Best for enterprise + monorepo teams with large App Router codebases where running all codemods and async refactors in a single change is high-risk. Use this when you need the Next.js 15 framework upgrade to land on a fast timeline (e.g., to unlock security patches or Turbopack dev stability) while spreading the async API migration across follow-up work items.

Tradeoffs

Shims reduce the blast radius of the initial upgrade by keeping synchronous access patterns temporarily working. They do not require codemod output to be correct before merging. The cost is ongoing warning noise in logs and a known technical debt backlog of async conversions that must be cleared before the next major Next.js version removes the shims.

Cautions

The UnsafeUnwrapped types are explicitly named 'Unsafe' in the API surface — treat them as temporary scaffolding only. Leaving shims in production indefinitely will mask future deprecation warnings and increase migration cost at the next major. Establish a concrete deadline for clearing all shim usages as part of the upgrade plan.

Migrate Remix 2 → React Router v7 (stable, loaders/actions without RSC)
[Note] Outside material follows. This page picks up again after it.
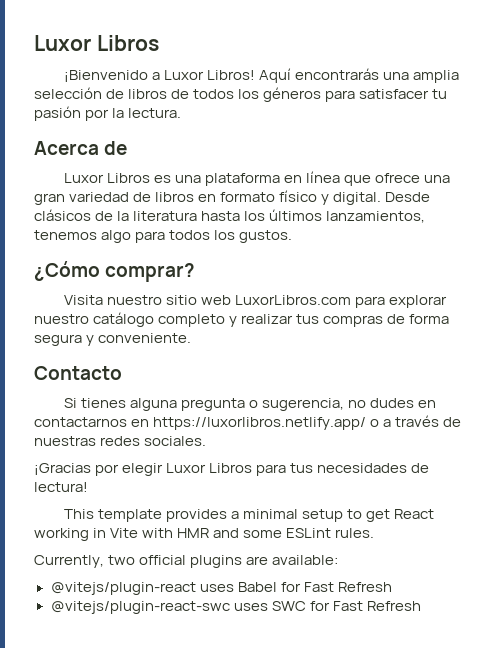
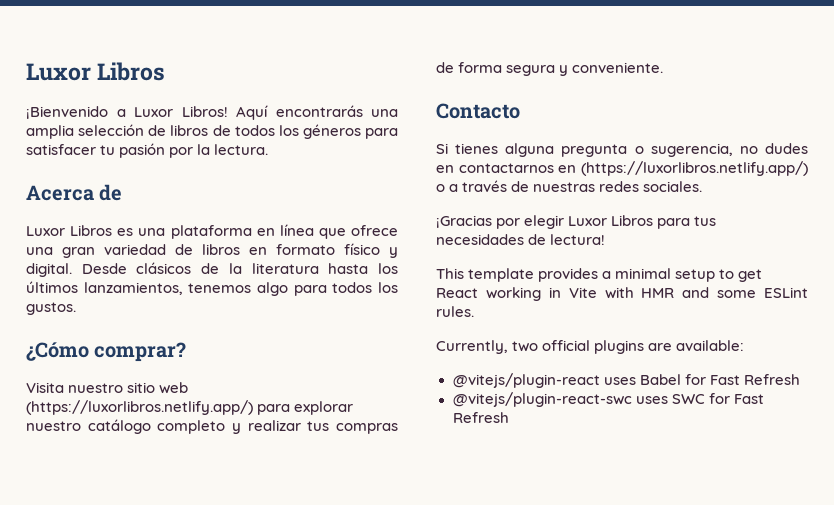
- Visita nuestro sitio web LuxorLibros.com para explorar nuestro catálogo completo y realizar tus compras de forma segura y conveniente.
+ Visita nuestro sitio web (https://luxorlibros.netlify.app/) para explorar nuestro catálogo completo y realizar tus compras de forma segura y conveniente.
- Si tienes alguna pregunta o sugerencia, no dudes en contactarnos en https://luxorlibros.netlify.app/ o a través de nuestras redes sociales.
+ Si tienes alguna pregunta o sugerencia, no dudes en contactarnos en (https://luxorlibros.netlify.app/) o a través de nuestras redes sociales.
Remix 2 features — loaders, actions, route-based data fetching — have been merged directly into React Router v7, which supports React 19. This is the stable, officially maintained migration path for Remix 2 users. React Server Components on React Router are available only as an unstable preview (using Parcel, not Vite) and are not yet production-recommended.

When to choose

Best for small-team + low-ops or cost-sensitive teams migrating away from Remix 2 who want React 19 support without taking on RSC complexity. React Router v7's loaders and actions already provide a server-first data model without requiring the bundler-level infrastructure that RSC demands. Choose this when Vite is your bundler and you cannot yet adopt Parcel for RSC support.

Tradeoffs

React Router v7 gives you the full Remix 2 feature set under a new package name, with React 19 support and no forced RSC adoption. The trade-off is that RSC-specific capabilities (async server components, streaming RSC format, server-only component trees) are not available on the stable path. The RSC preview exists and allows incremental adoption alongside existing client routes, but requires Parcel and carries no stability guarantee.

Cautions

Important: 'Remix 3' is a separate, unrelated project that has dropped React entirely and rebuilt on web standards. Teams in the React ecosystem should migrate to React Router v7, not to Remix 3. The React Router team has explicitly stated as of this writing: 'React Router RSC is still unstable, so we currently recommend using the existing Framework Mode or data/declarative APIs.' Do not use the RSC preview in production.